Web interface edit records:
◆ ◆ ◆
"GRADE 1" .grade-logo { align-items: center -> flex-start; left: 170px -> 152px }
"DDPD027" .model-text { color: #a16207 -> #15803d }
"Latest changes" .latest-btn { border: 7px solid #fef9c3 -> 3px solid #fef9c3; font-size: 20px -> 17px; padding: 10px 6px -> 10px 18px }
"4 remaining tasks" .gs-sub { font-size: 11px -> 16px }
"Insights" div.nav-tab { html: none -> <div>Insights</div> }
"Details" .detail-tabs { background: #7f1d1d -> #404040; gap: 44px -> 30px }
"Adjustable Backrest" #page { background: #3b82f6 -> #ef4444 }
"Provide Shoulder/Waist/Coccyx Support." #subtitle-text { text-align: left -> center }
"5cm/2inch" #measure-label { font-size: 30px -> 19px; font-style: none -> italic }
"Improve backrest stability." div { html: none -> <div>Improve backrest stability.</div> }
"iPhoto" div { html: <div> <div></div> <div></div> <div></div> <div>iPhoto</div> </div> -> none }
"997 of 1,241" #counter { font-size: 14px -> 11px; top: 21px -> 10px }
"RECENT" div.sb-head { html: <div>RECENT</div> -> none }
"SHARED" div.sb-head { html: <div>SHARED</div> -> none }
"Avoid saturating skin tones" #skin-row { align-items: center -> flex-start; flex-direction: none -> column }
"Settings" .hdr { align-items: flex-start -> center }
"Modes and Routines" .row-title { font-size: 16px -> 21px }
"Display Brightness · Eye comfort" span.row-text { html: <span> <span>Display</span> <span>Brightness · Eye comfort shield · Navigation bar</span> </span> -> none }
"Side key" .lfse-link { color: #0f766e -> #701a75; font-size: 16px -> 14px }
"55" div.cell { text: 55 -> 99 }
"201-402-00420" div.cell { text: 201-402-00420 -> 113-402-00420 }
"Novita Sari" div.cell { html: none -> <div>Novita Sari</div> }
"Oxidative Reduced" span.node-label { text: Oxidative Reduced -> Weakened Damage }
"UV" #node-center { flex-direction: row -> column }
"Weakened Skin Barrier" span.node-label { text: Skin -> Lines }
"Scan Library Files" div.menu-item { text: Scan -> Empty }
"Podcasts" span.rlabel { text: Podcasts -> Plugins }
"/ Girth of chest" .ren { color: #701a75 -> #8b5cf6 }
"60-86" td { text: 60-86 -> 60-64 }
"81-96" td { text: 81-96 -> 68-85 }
◆ ◆ ◆
- **Goal of the exercise**
Consider the entries above and return each line with the string "size".

- **Exercise output**
"Latest changes" .latest-btn { border: 7px solid #fef9c3 -> 3px solid #fef9c3; font-size: 20px -> 17px; padding: 10px 6px -> 10px 18px }
"4 remaining tasks" .gs-sub { font-size: 11px -> 16px }
"5cm/2inch" #measure-label { font-size: 30px -> 19px; font-style: none -> italic }
"997 of 1,241" #counter { font-size: 14px -> 11px; top: 21px -> 10px }
"Modes and Routines" .row-title { font-size: 16px -> 21px }
"Side key" .lfse-link { color: #0f766e -> #701a75; font-size: 16px -> 14px }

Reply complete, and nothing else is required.